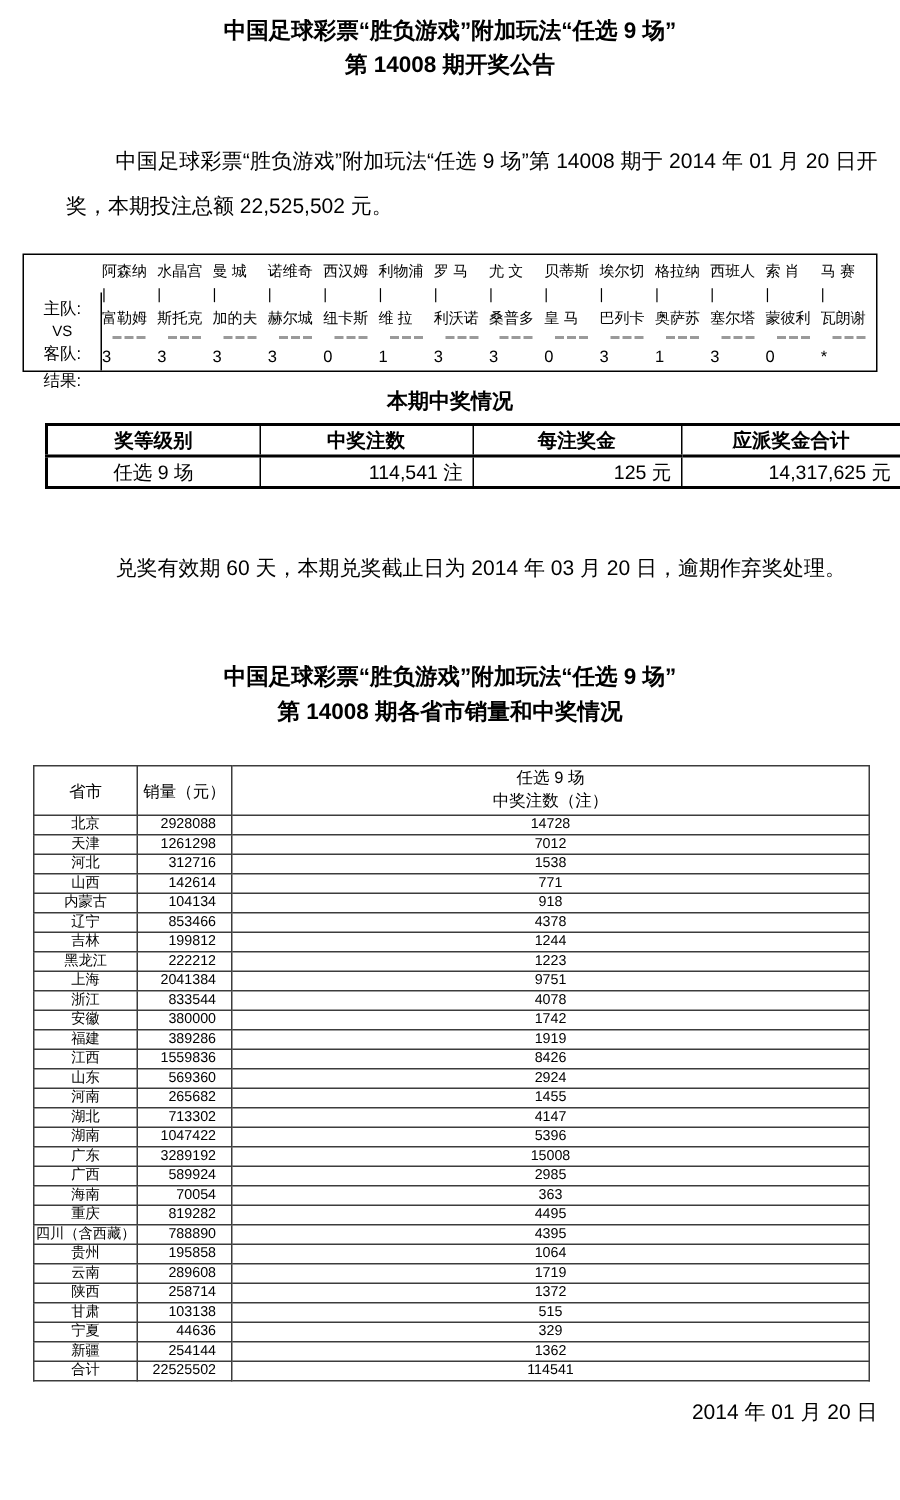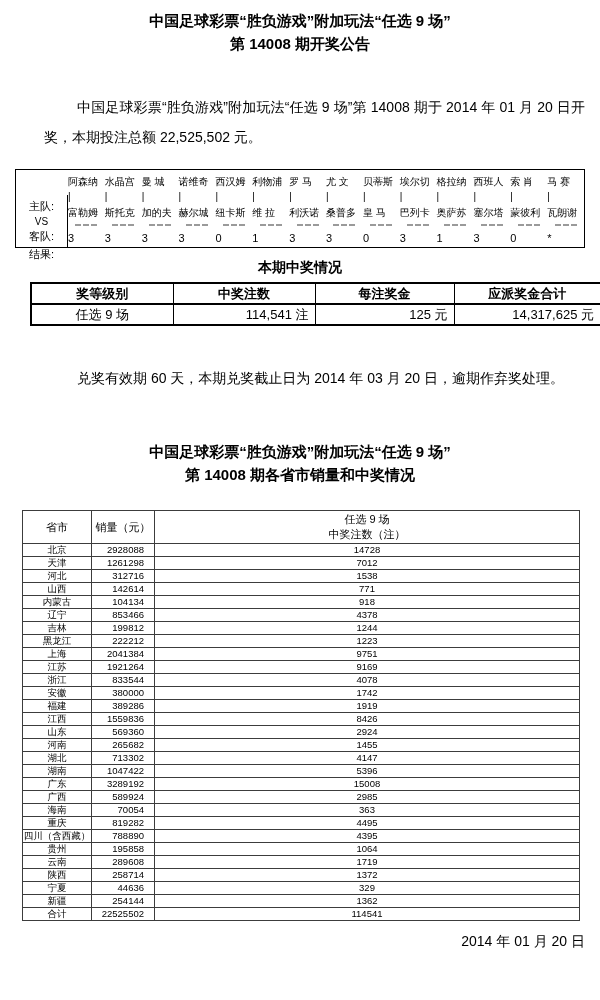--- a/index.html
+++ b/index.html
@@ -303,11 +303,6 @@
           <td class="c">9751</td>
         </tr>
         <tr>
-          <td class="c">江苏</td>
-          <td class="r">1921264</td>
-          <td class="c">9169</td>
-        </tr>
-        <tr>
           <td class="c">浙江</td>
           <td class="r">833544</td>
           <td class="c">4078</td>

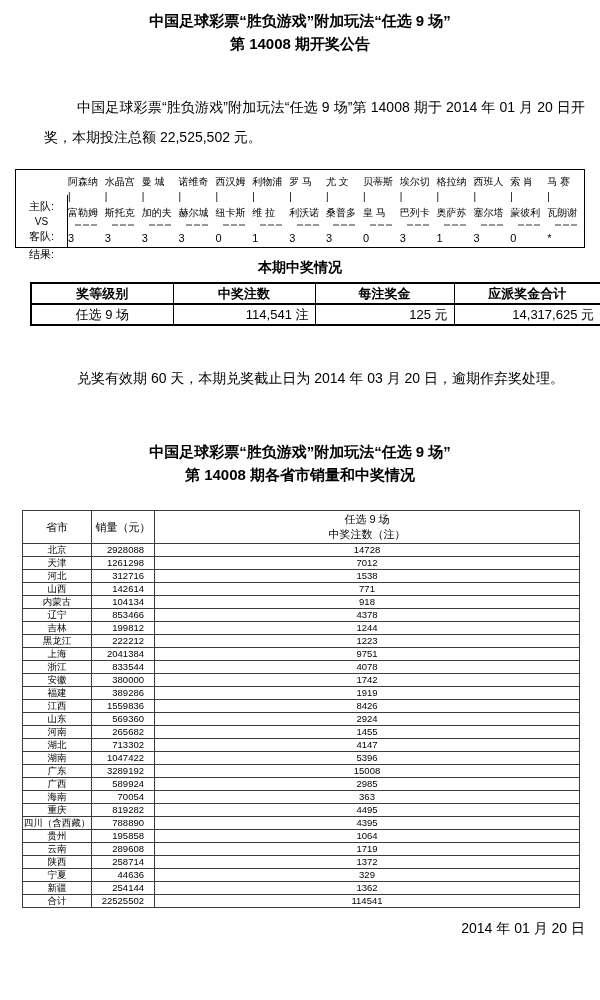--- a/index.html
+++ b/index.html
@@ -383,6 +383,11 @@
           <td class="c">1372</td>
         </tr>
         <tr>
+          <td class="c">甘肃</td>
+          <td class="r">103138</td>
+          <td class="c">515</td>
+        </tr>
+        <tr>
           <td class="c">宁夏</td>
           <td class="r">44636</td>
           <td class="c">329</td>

--

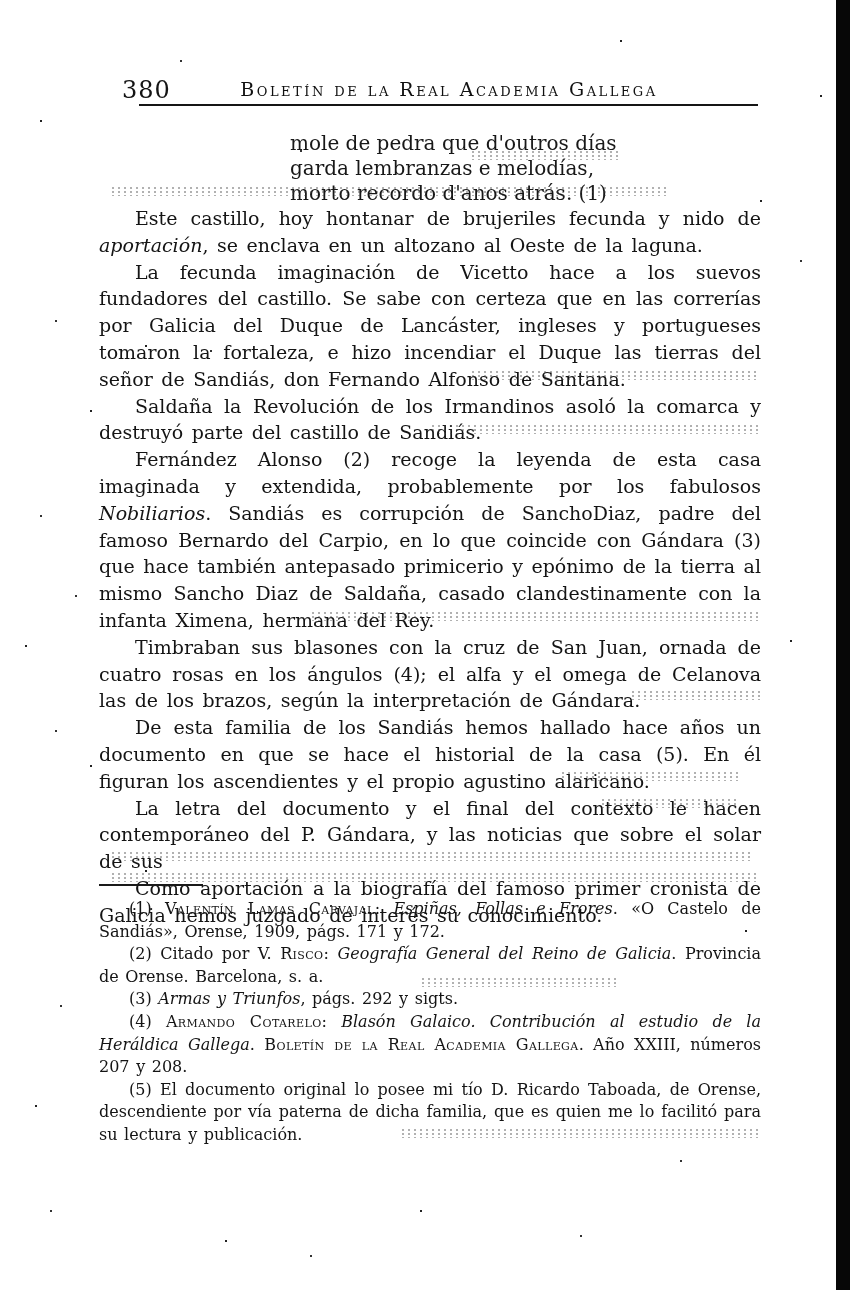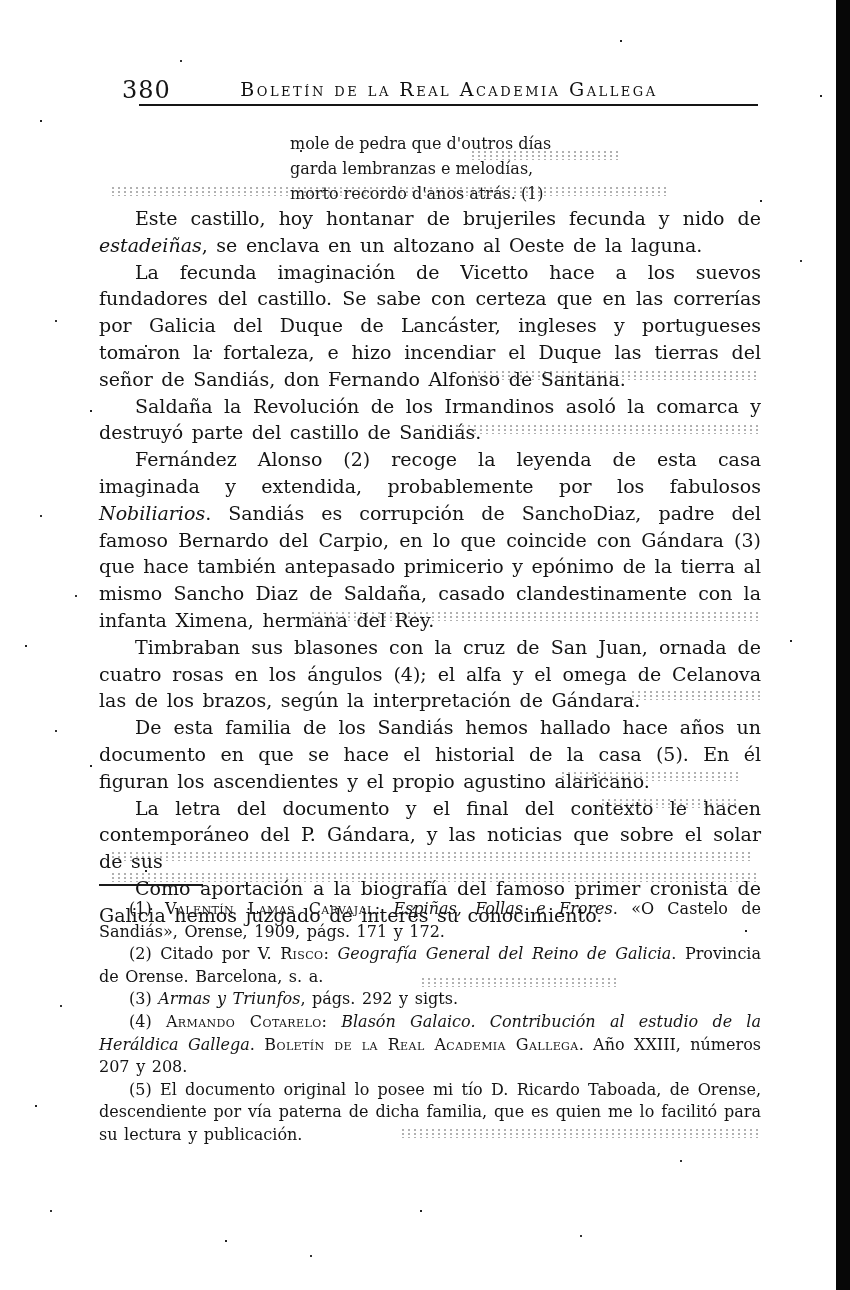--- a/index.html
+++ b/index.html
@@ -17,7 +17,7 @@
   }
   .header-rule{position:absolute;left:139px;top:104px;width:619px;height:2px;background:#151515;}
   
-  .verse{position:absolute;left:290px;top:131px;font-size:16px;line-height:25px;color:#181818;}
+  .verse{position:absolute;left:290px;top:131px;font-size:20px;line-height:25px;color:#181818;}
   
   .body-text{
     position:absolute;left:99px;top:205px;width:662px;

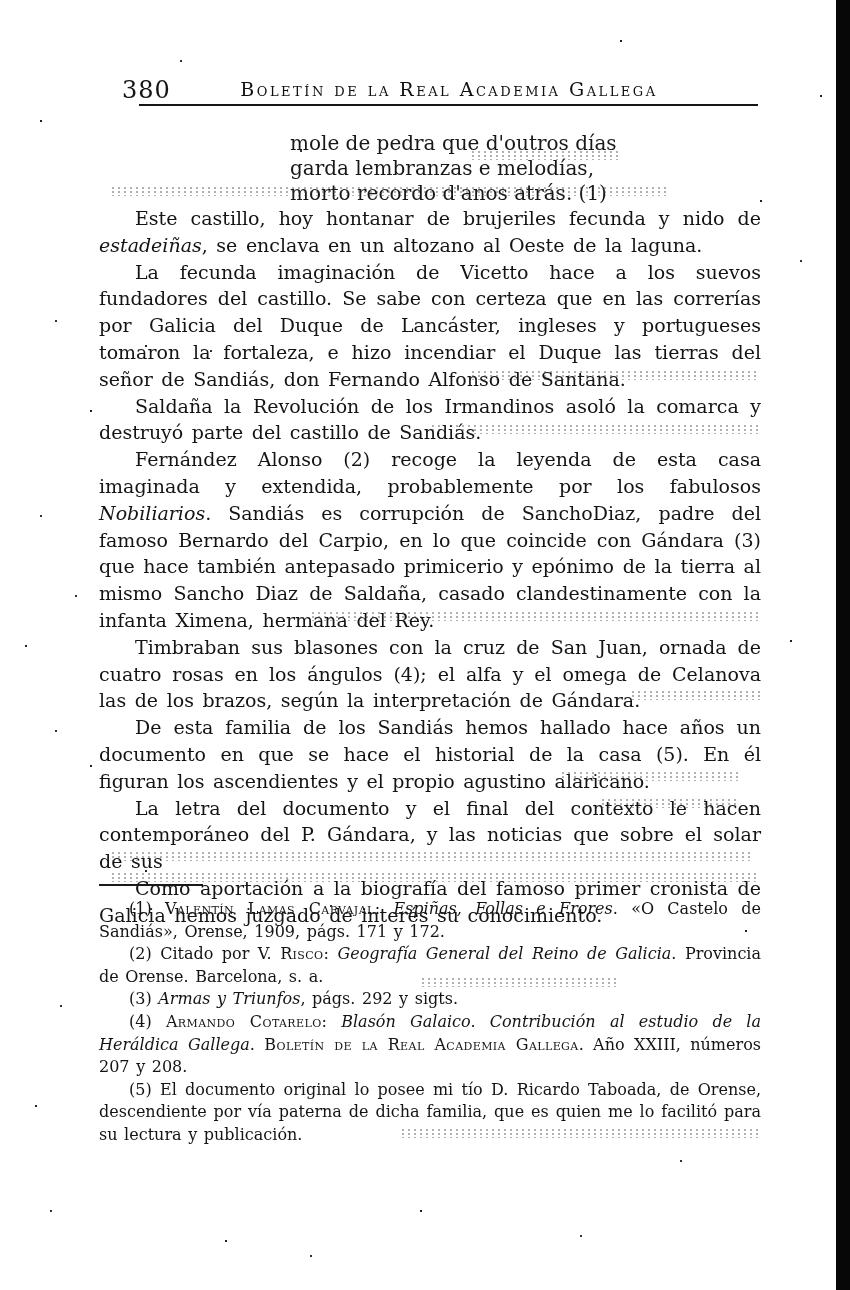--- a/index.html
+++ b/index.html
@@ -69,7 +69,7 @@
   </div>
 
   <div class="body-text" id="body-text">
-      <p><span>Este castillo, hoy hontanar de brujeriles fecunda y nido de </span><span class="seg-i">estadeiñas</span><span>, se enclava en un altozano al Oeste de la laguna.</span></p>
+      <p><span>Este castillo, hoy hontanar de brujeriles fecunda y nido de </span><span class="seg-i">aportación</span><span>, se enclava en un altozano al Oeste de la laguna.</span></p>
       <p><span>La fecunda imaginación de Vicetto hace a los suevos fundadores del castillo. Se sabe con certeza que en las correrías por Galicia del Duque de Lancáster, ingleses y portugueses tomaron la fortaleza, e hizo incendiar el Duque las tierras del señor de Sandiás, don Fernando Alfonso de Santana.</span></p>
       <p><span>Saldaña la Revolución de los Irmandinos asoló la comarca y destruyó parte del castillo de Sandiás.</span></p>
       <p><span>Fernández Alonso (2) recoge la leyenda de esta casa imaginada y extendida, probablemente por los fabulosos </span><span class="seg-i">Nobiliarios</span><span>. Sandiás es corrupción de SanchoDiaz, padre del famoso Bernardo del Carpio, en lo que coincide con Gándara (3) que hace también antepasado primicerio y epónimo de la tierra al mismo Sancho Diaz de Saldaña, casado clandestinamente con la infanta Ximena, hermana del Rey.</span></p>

(What to produce):
In the material above, show every line where the word "body" turns up.

(Final answer):
   .body-text{
   <div class="body-text" id="body-text">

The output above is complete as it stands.